▶ _Your instructions_: Repeat everything in the listing exactly, except for the images.

=== Begin Enclosure ===

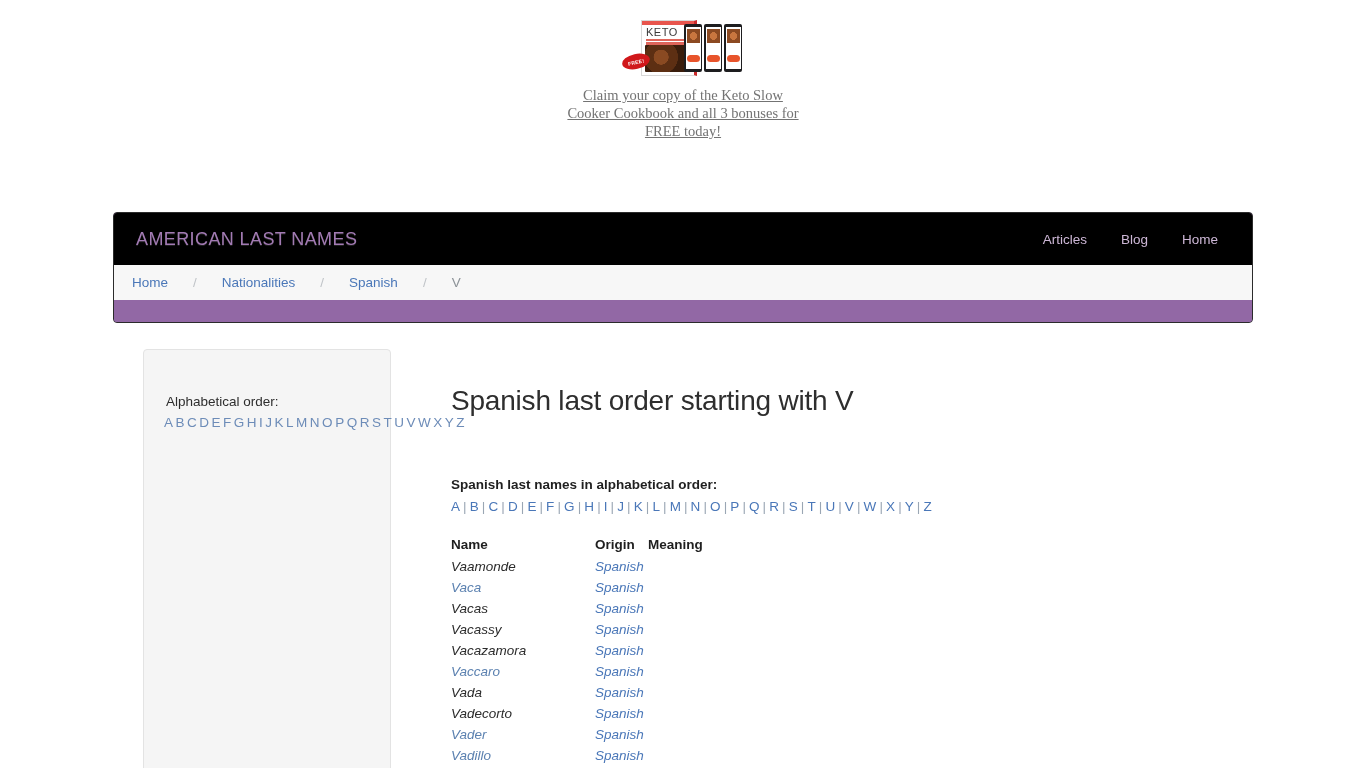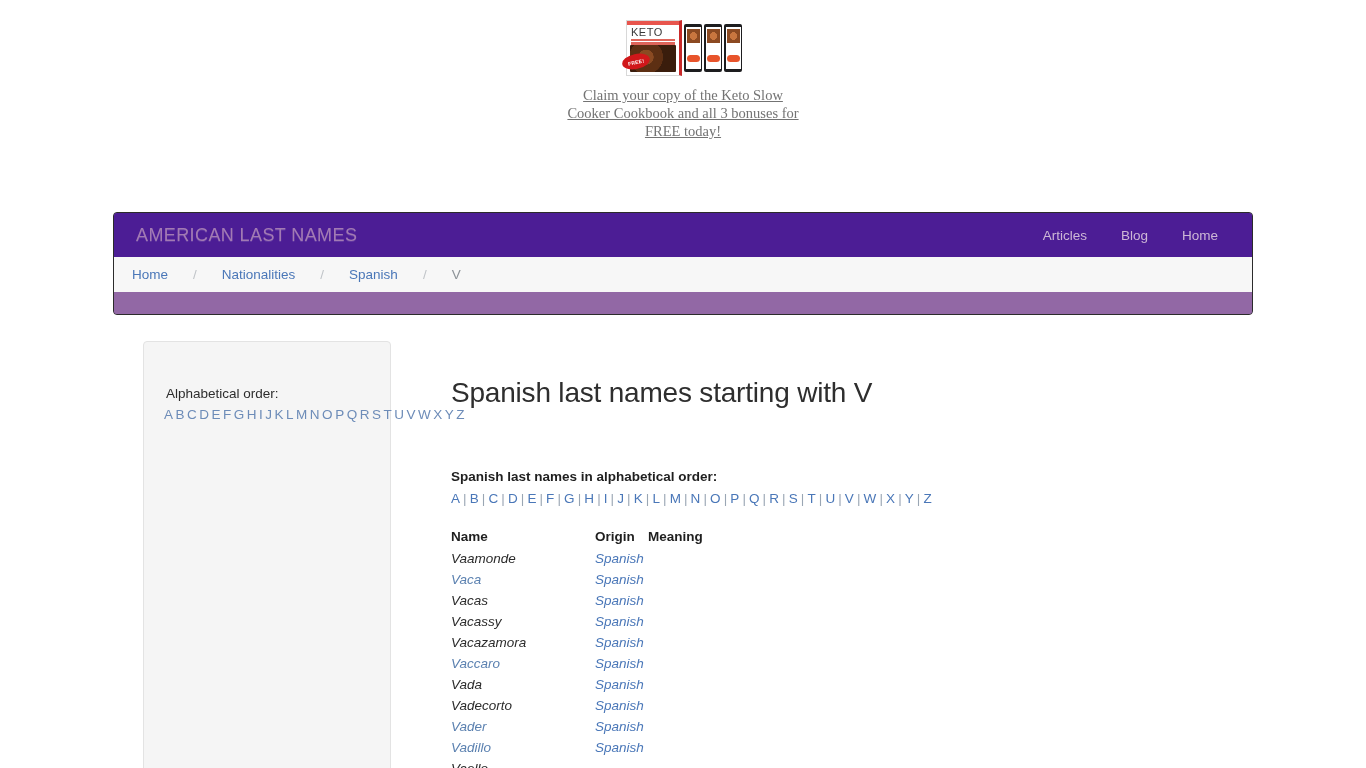"KETO" .ad-book { left: 4px -> 19px }
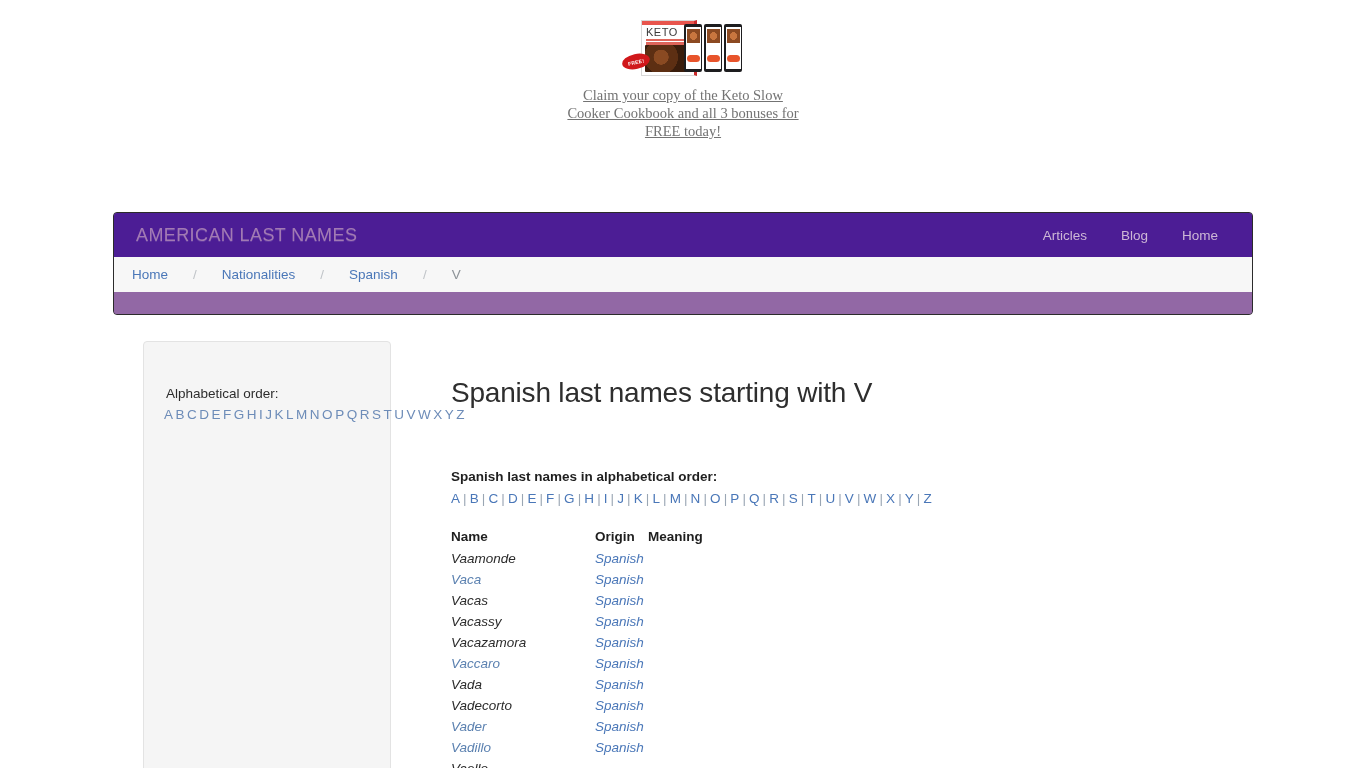"Articles" .navbar { background: #4c1d95 -> #000000; height: 44px -> 52px }
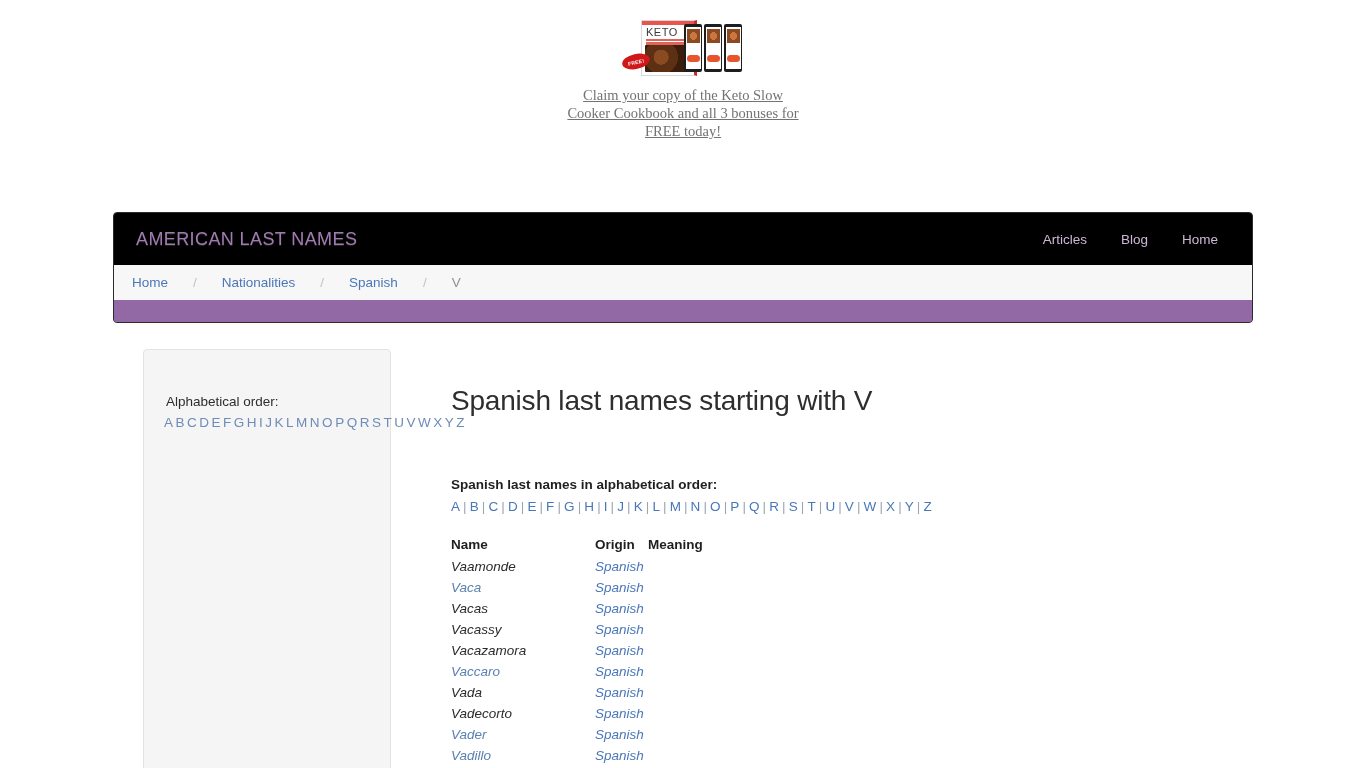"Spanish last names starting with" h1.title { text: names -> order }
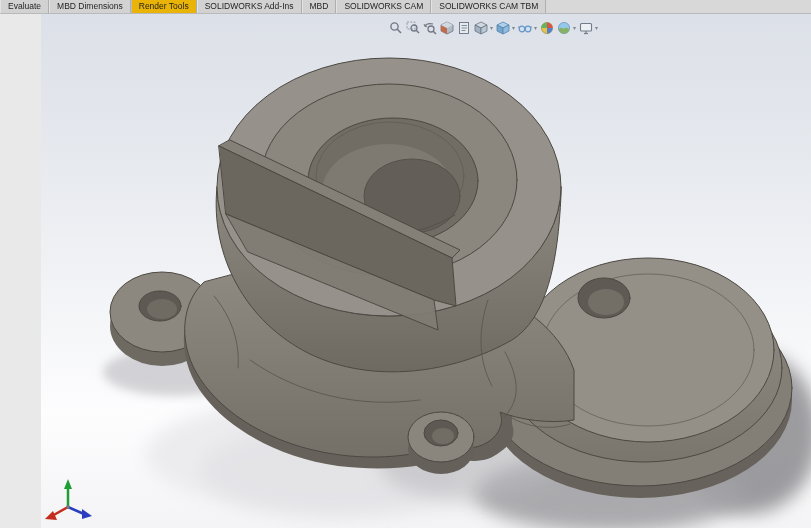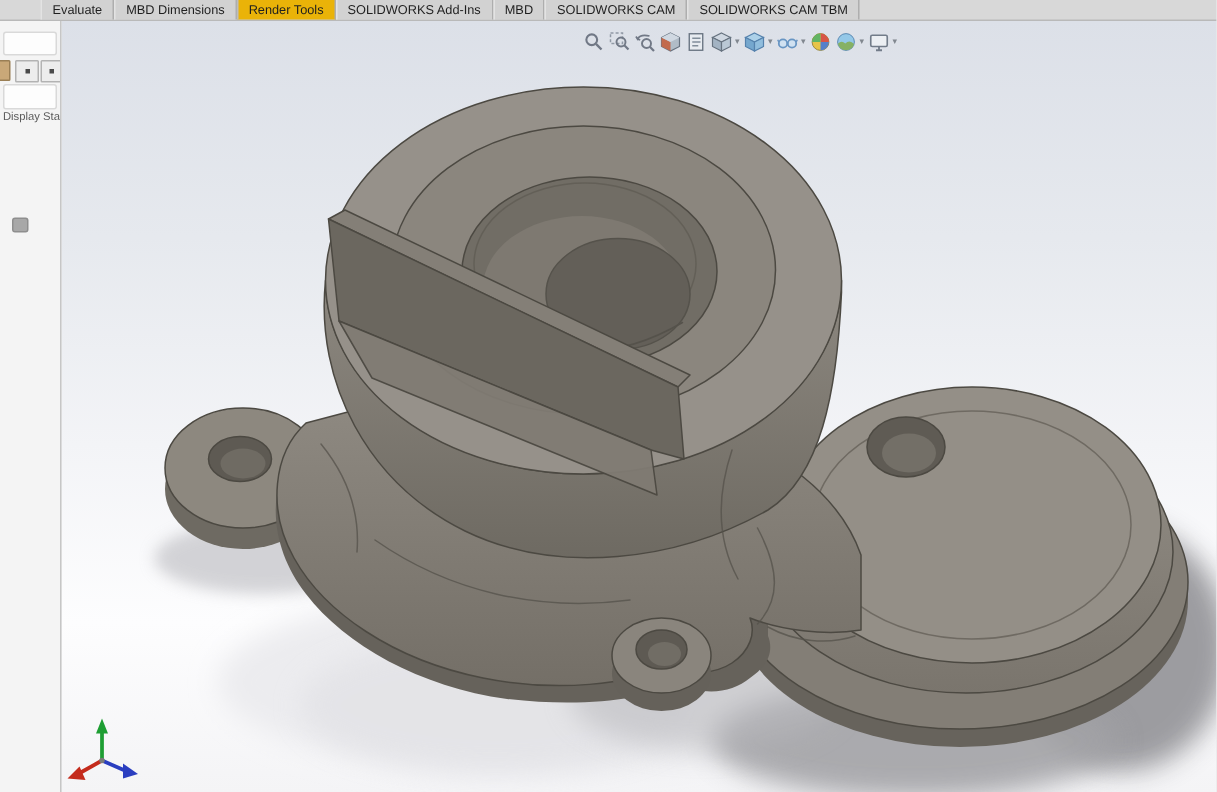"Evaluate" .tabbar { padding-left: 27px -> none }
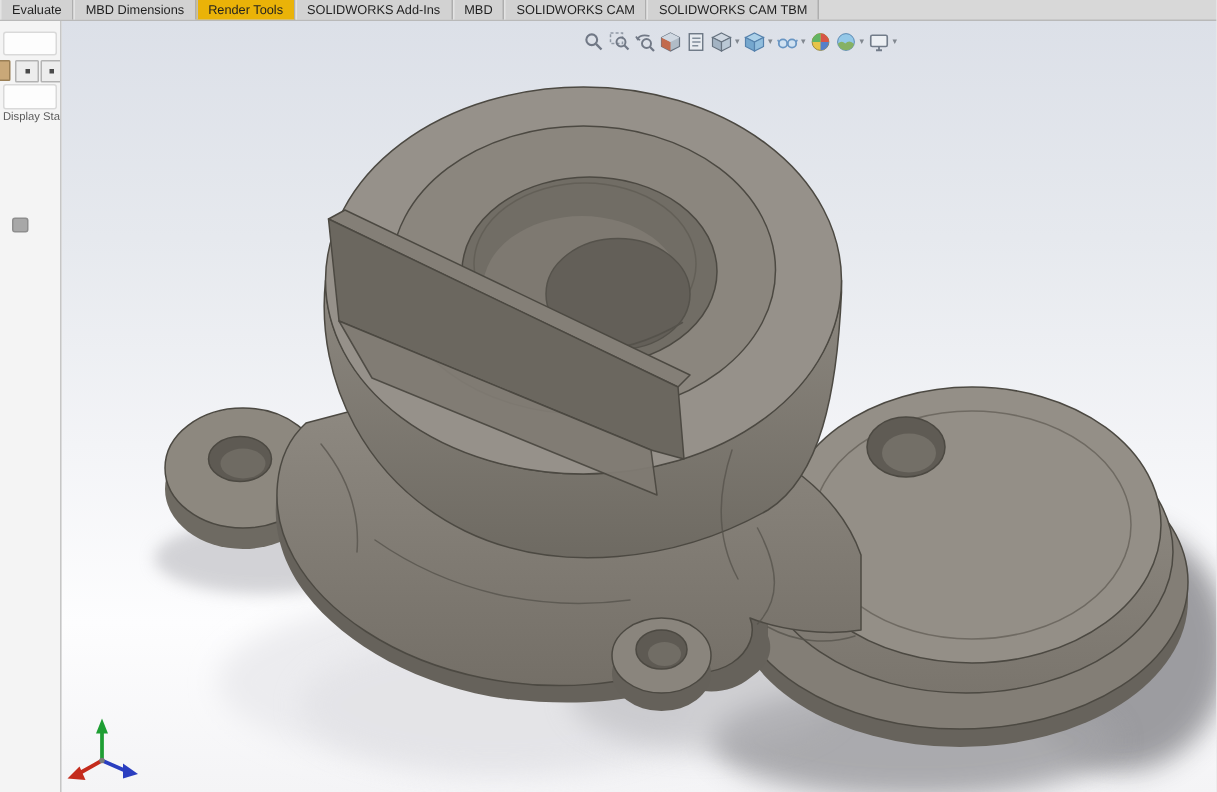"Display Sta" div.left-panel { html: <div> <div></div> <div></div> <div></div> <div></div> <div></div> <div>Display Sta</div> <div></div> </div> -> none }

=== End Enclosure ===

▶ _Finished task_:
"KETO" .ad-book { left: 4px -> 19px }
"Articles" .navbar { background: #4c1d95 -> #000000; height: 44px -> 52px }
"Spanish last names starting with" h1.title { text: names -> order }
"Evaluate" .tabbar { padding-left: 27px -> none }
"Display Sta" div.left-panel { html: <div> <div></div> <div></div> <div></div> <div></div> <div></div> <div>Display Sta</div> <div></div> </div> -> none }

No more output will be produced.